From: Matthew Raymond <mattraymond@earthlink.net>
Date: Mon, 07 Aug 2006 16:16:17 -0400
Message-ID: <44D79F91.4090602@earthlink.net>
To: Lorenzo De Tomasi <lorenzo.detomasi@gmail.com>
CC: www-style@w3.org

Lorenzo De Tomasi wrote:
> I think that the correct mailing list for this thread is
> www-style@w3.org (in Cc:)
> 
> What about creating an attribute for border position?
> It's typical in professional Dtp software like Adobe InDesign, Illustrator ecc.
> ie:
> * border-outside
> * border-middle
> * border-inside
> 
> If you have a box 100*100pt with a 2pt border, using:
> * border-outside, the border wil be rendered outside the box, which
> becomes 104*104pt. In the intermittent border styles, through the gaps
> you see the background color of the <body>.
> * border-inside, the border wil be rendered inside the box, which
> mantains its original dimensions (100*100pt ). In the intermittent
> border styles, through the gaps you see the background color of the
> box.
> * border-middle, the border wil be rendered centered on each side of
> the box, which becomes 101*101pt. In the intermittent border styles,
> through the gaps you see both the background color of the <body> (1pt)

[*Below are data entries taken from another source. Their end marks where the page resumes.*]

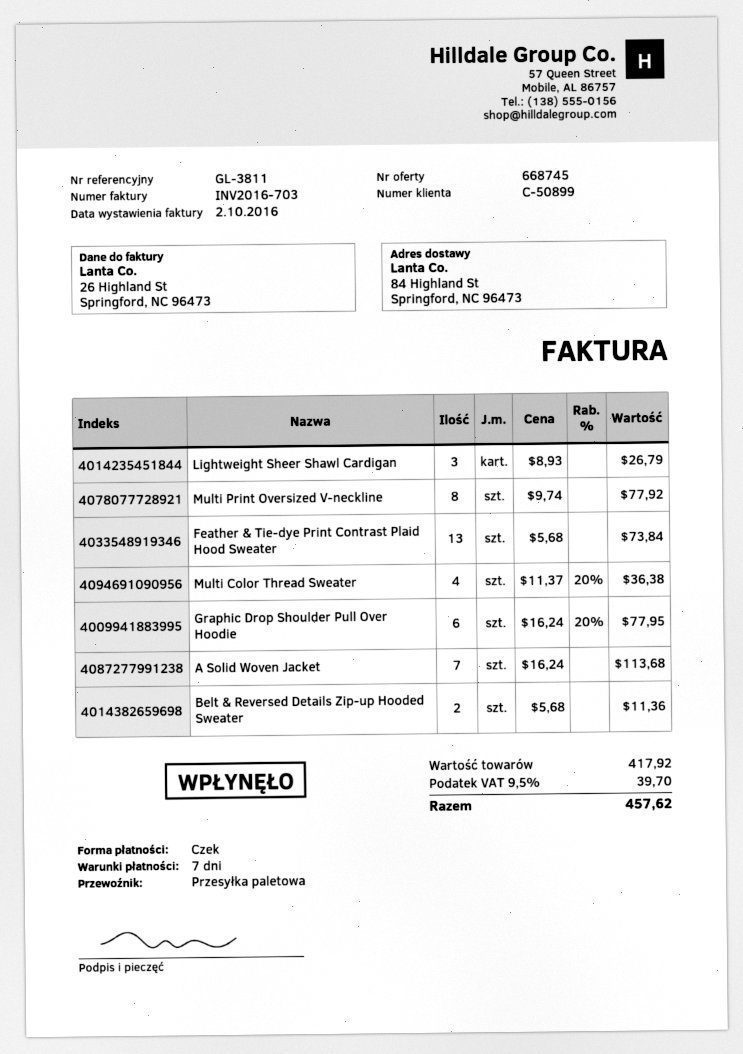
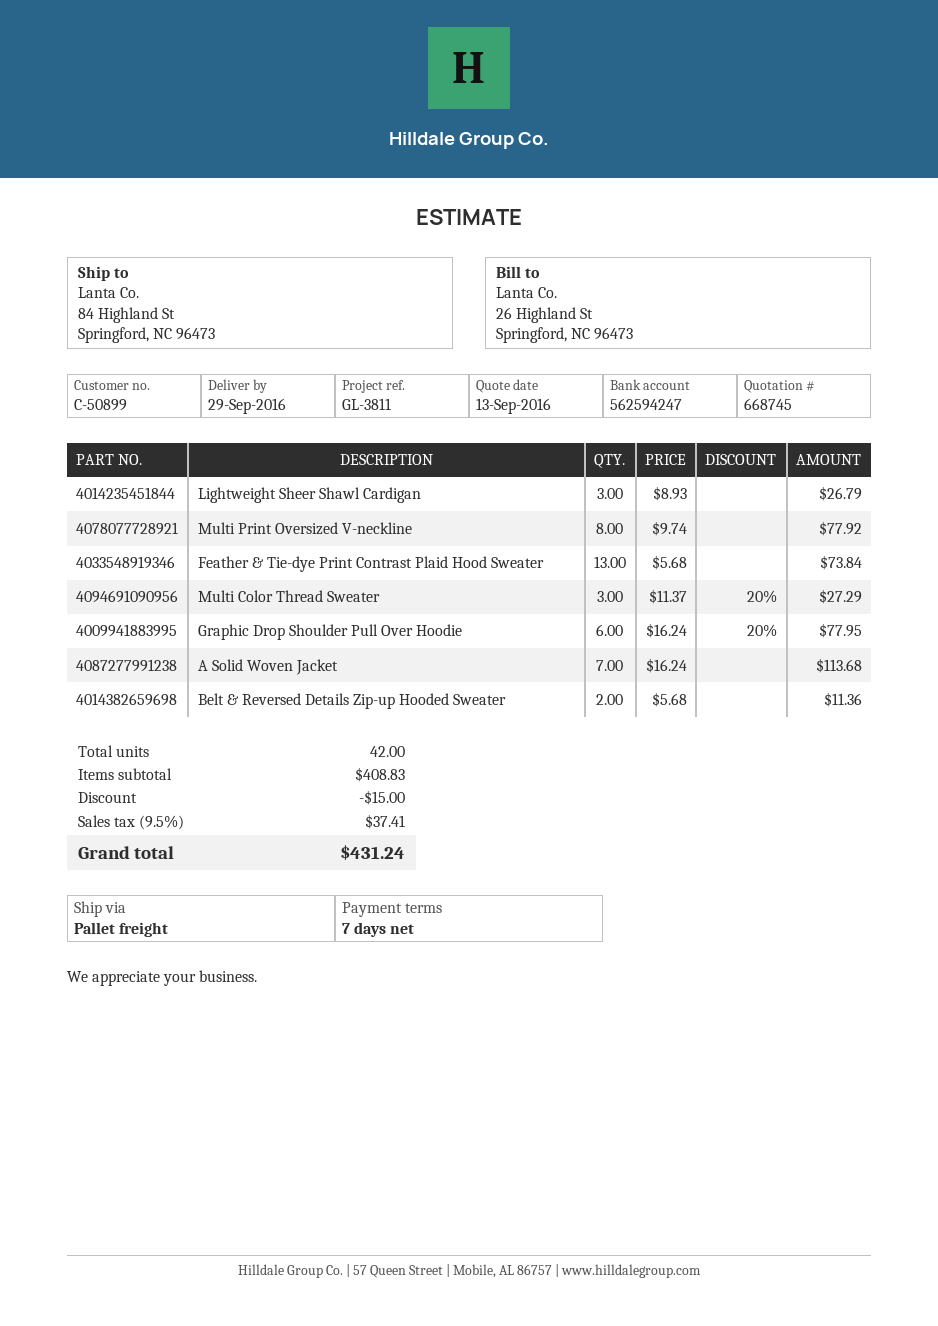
Multi Color Thread Sweater: 4 x 11.37 - 20% = 36.38 -> 3 x 11.37 - 20% = 27.29
subtotal: 417.92 -> 408.83
discount: none -> 15.00
tax: 9.5% = 39.70 -> 9.5% = 37.41
total: 457.62 -> 431.24

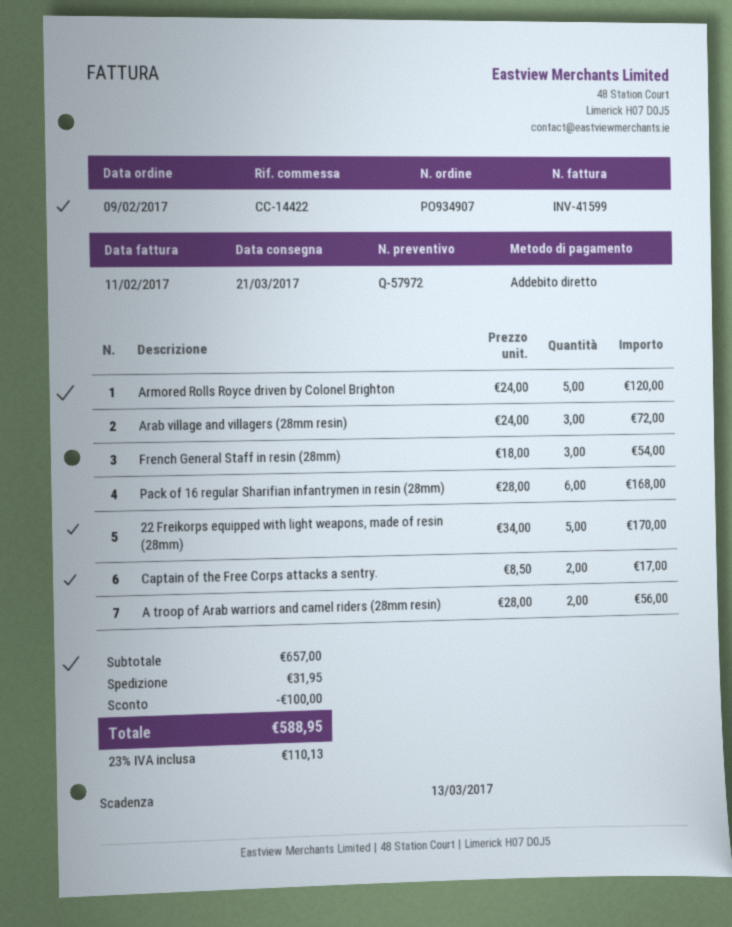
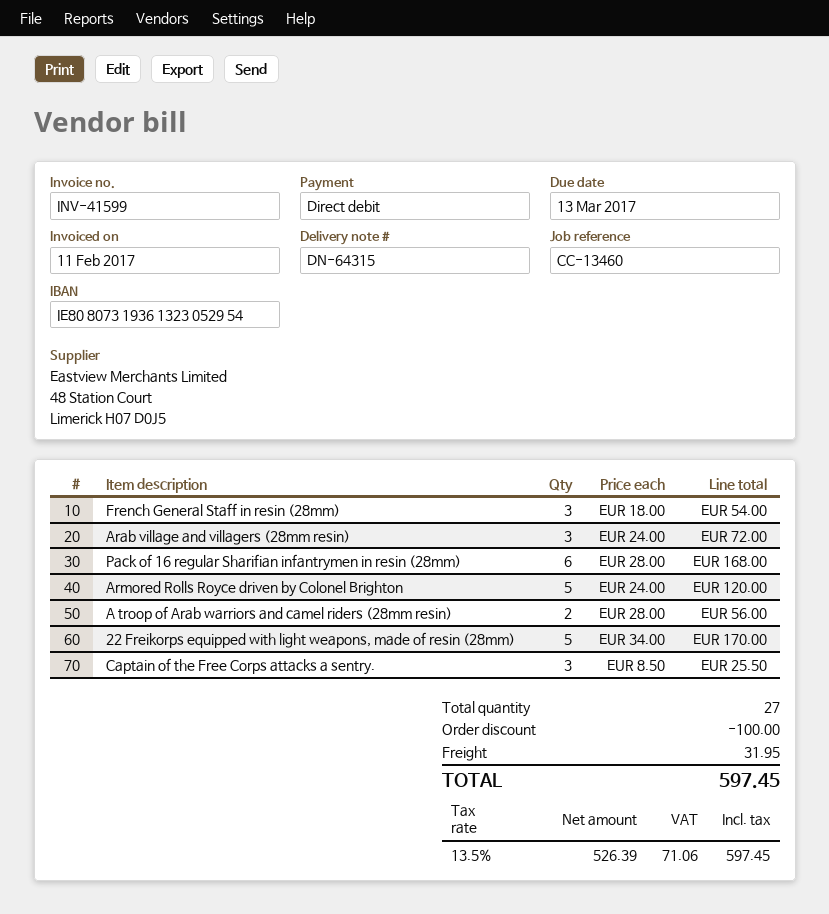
reference: CC-14422 -> CC-13460
Captain of the Free Corps attacks a sentry.: 2 x 8.50 = 17.00 -> 3 x 8.50 = 25.50
tax: 23% = 110.13 -> 13.5% = 71.06
total: 588.95 -> 597.45

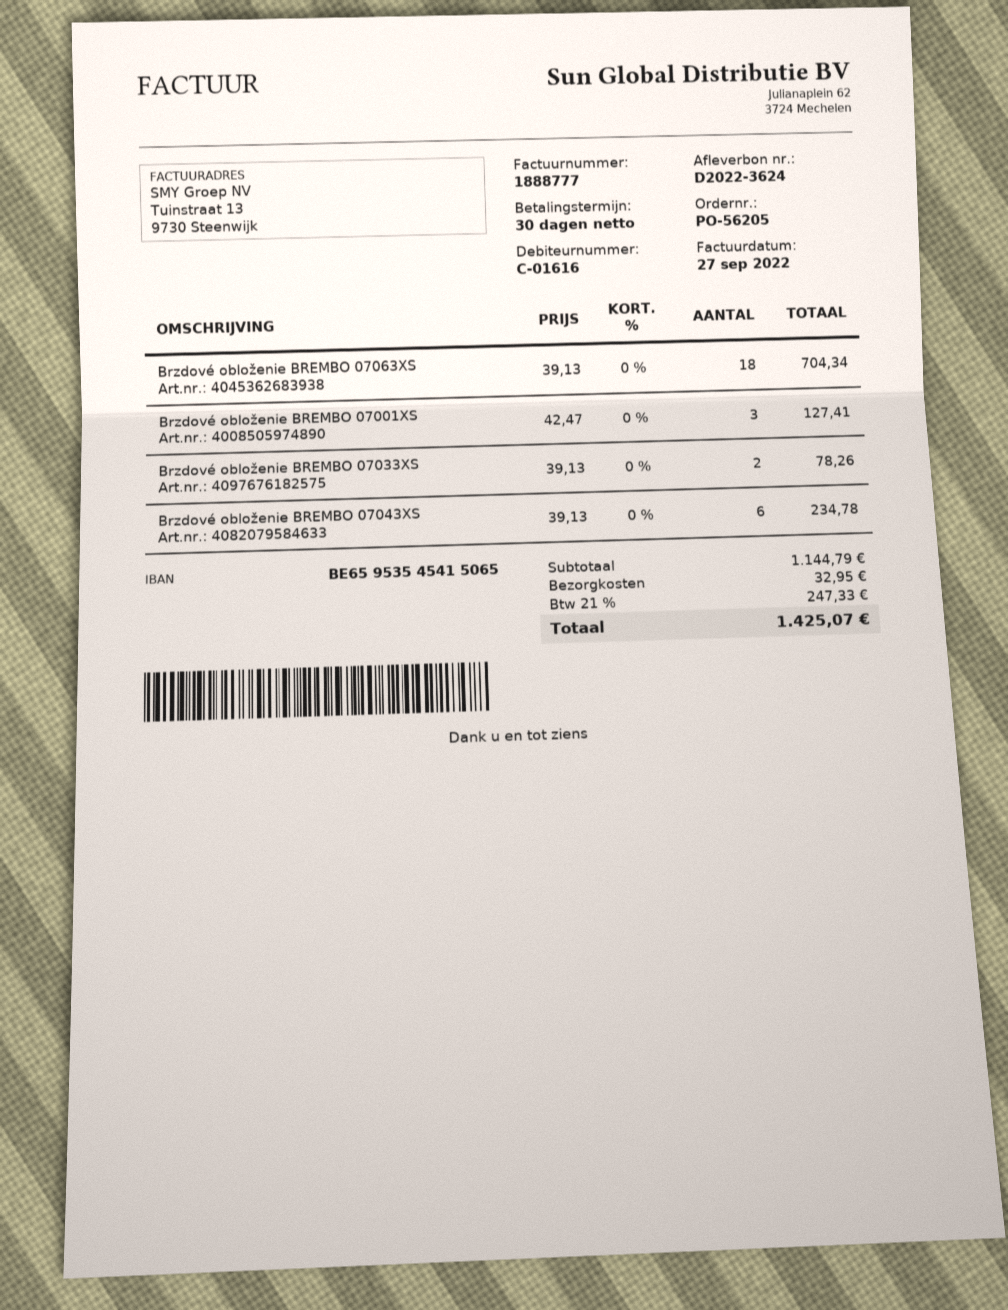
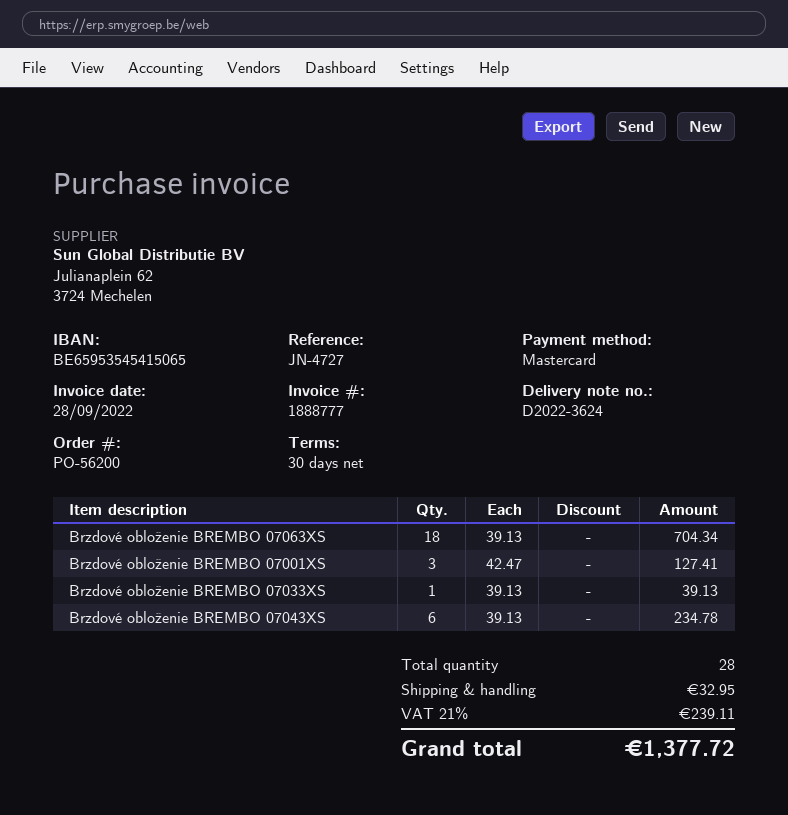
order number: PO-56205 -> PO-56200
invoice date: 2022-09-27 -> 2022-09-28
Brzdové obloženie BREMBO 07033XS: 2 x 39.13 = 78.26 -> 1 x 39.13 = 39.13
tax: 21% = 247.33 -> 21% = 239.11
total: 1425.07 -> 1377.72

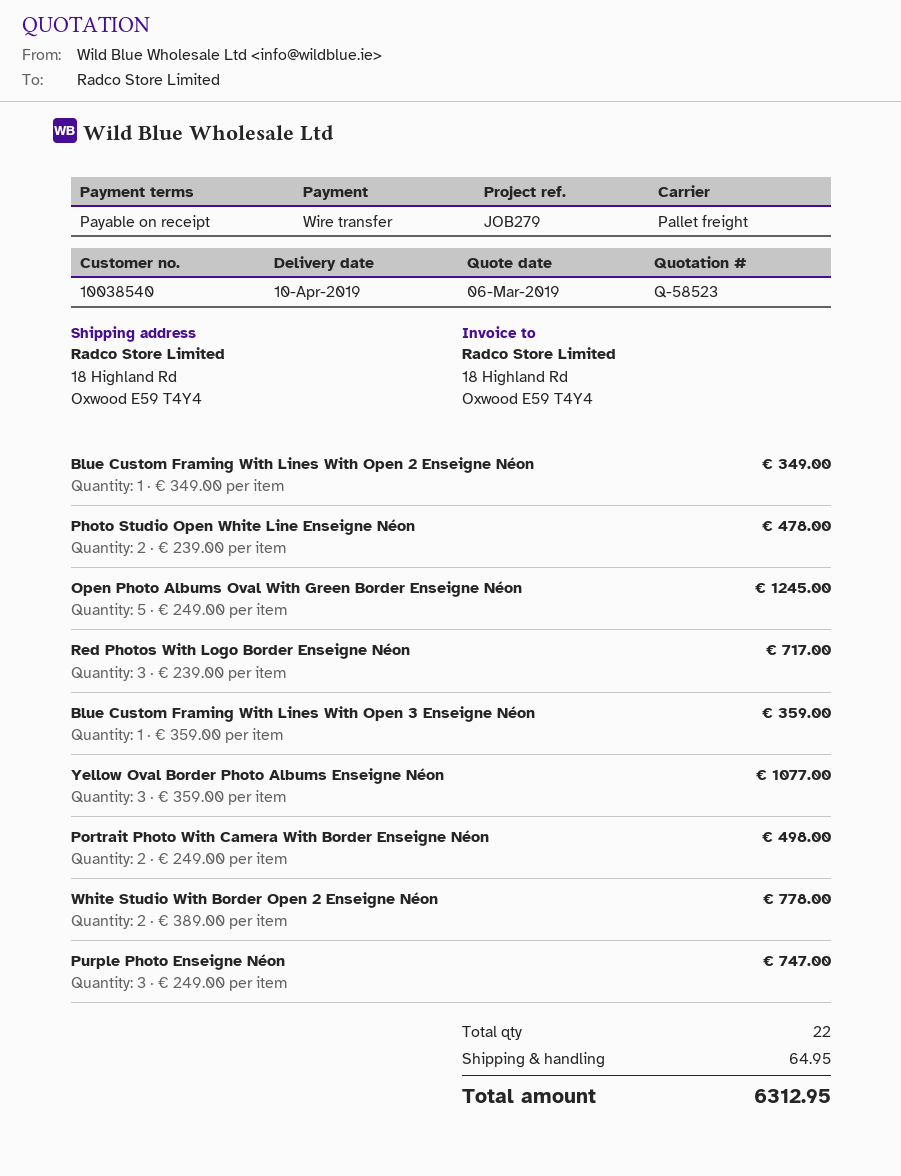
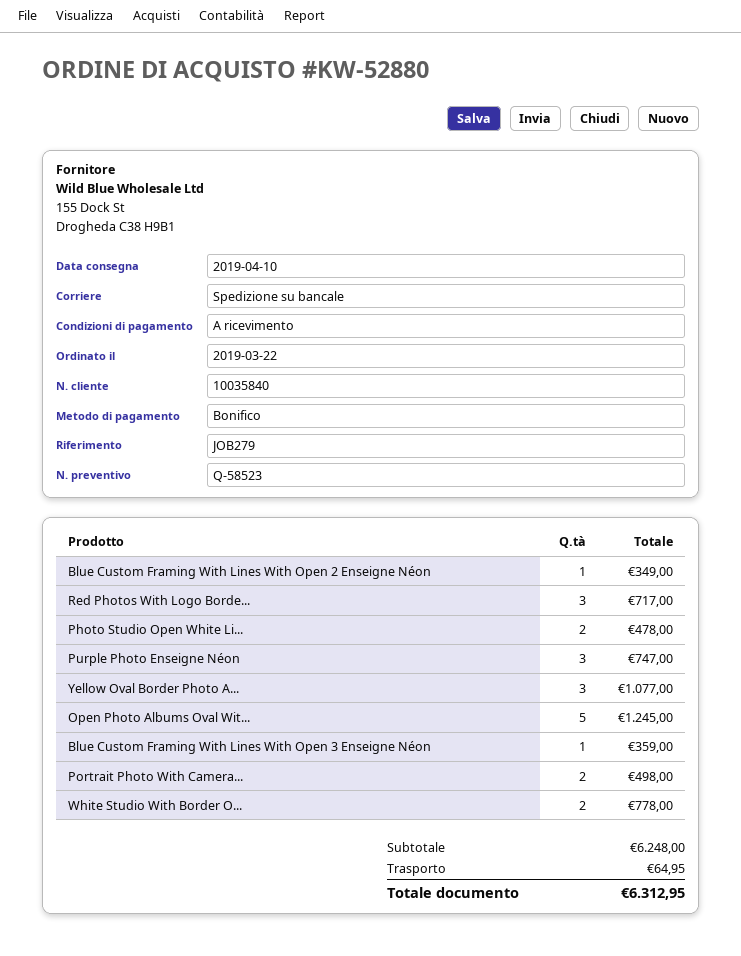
customer number: 10038540 -> 10035840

>  and the background color of the box (1pt).
> 
> You could also sum border-inside and border-outside attributes,
> creating 2 color borders.
> 
> What do you think?

   There's an ::outside(n) pseudo-element in the CSS3 Generated and
Replaced Content Module[1] that allows you to specify properties of an
outer elements that doesn't actually exist in markup. Using this, you
could create borders outside of borders and even use padding and margin
for spacing and positioning. I would think that this would allow you to
create the kind of borders you're talking about.